I miss being pregnant. I miss how close I was to the Lord. I miss the close and constant care and company of that spirit which lead and taught and comforted and strengthened me. The communication was so clear and so sweet. I miss having that kind of purpose. Every day had meaning. I miss having such a love and a work to do. I was responsible for something precious.
I miss the feeling of deliverance and relief. I miss the feeling of newness, reconciliation, more than forgiveness, total acceptance and approval, embrace.
I miss that room, the room where Justin and i communicated and connected, in a way as mother and child, but more soul to soul, where we got to know each other, or better said, where we were reacquainted. He is a tremendous and a valiant soul. I miss being a momma. I was special. I felt so honored. I was good. I loved the smell of him! I miss the feeling of him in my arms. I miss his face. I wish I could see it again. I wish memories were clearer.
That room was a temple.
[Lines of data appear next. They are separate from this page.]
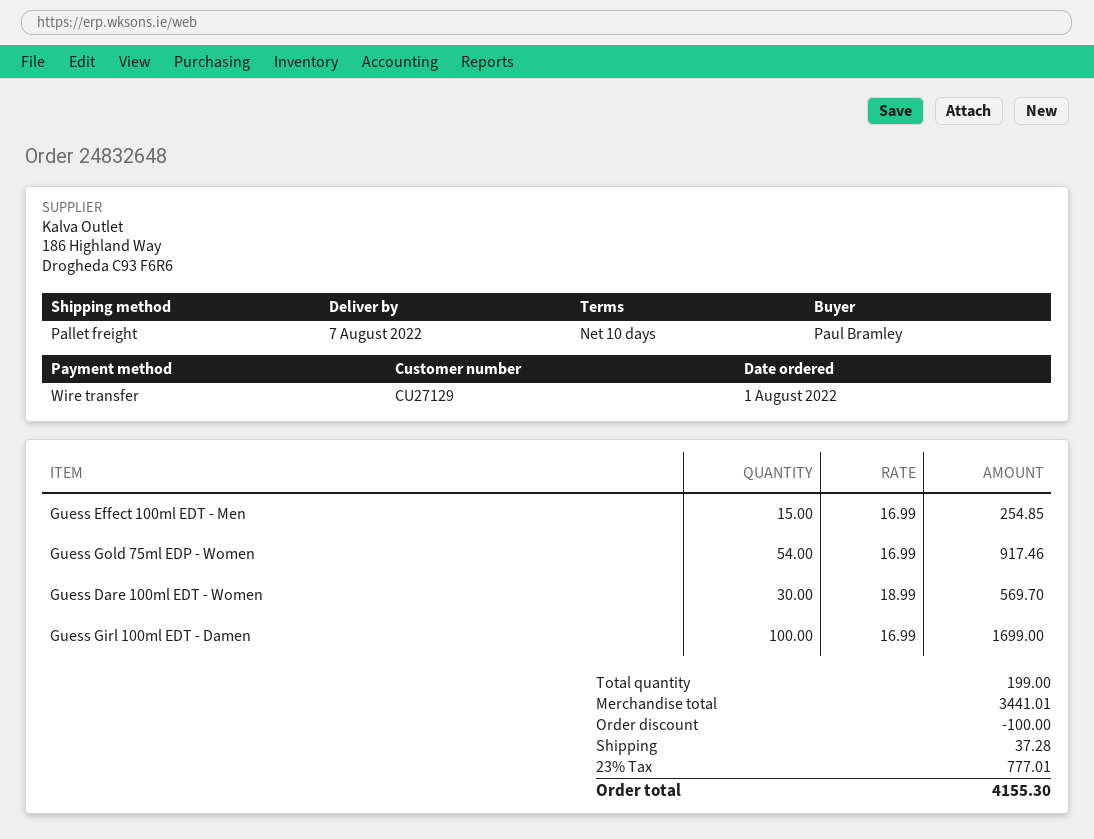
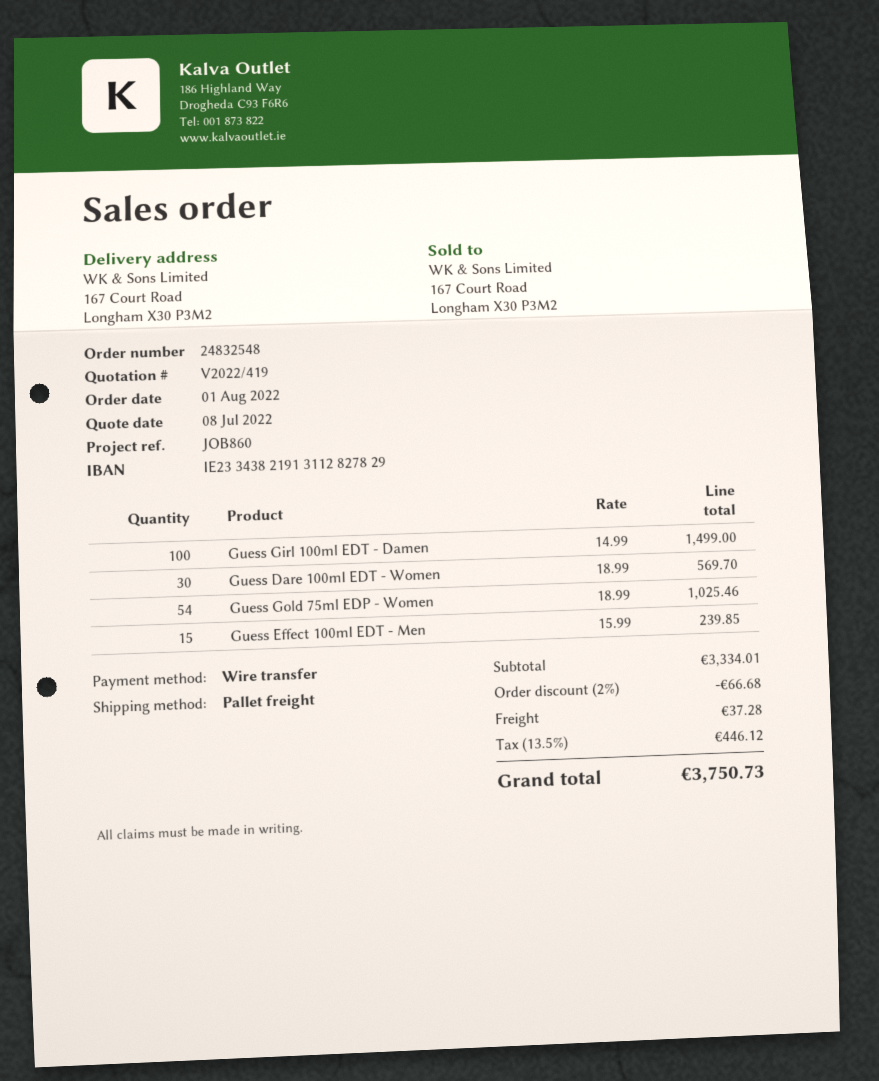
order number: 24832648 -> 24832548
Guess Effect 100ml EDT - Men: 15 x 16.99 = 254.85 -> 15 x 15.99 = 239.85
Guess Gold 75ml EDP - Women: 54 x 16.99 = 917.46 -> 54 x 18.99 = 1025.46
Guess Girl 100ml EDT - Damen: 100 x 16.99 = 1699.00 -> 100 x 14.99 = 1499.00
subtotal: 3441.01 -> 3334.01
discount: 100.00 -> 66.68
tax: 23% = 777.01 -> 13.5% = 446.12
total: 4155.30 -> 3750.73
Even when finally, it was only mom and I left there, the room had a peace, a stillness. I miss that day.
I prayed tonight that in my sleep I may visit that place and time. And I feel I’ve come too far from it. Not in terms of time or geography, but I’m no longer worthy of it. I haven't lived up to it. I was meant to do more and better from there. i wish i could go back. i'd be more vigilant to maintain the grace I’d received. If I could've just stayed as i was then. i was good. And it was so sweet. i need to find my purpose again.
I always say “it doesn’t hurt anymore. I’m not sad anymore.” So I’ve been arguing with my heart that this emotion must be something other than pain. I give. It hurts. But there’s a beauty in this kind of pain.
There HAS been healing, My pain Has faded and settled into its proper place and proportion but I think I’ve been wrong. I think now that perhaps it never goes away all together. That’s ok. My burdens have been made light enough to bear and even now, as it was 14 years ago, the bitter is tempered with a compensatory sweet and gratitude is the overriding emotion.
Justin is 14 today. i wish i could go to the party. i pray with great energy that he is continuing where i left off, ensuring he is in the right path and preparing for his special mission. i pray he knows of himself what i know of him. i again, for the millionth time, and not the last, thank God for Debbie and Gale. They have been the hands of the Lord in my life. i cannot wait to be again face to face with my friends! Happy Birthday sweet and precious boy! I DO miss you. i hope she kisses you extra today for me!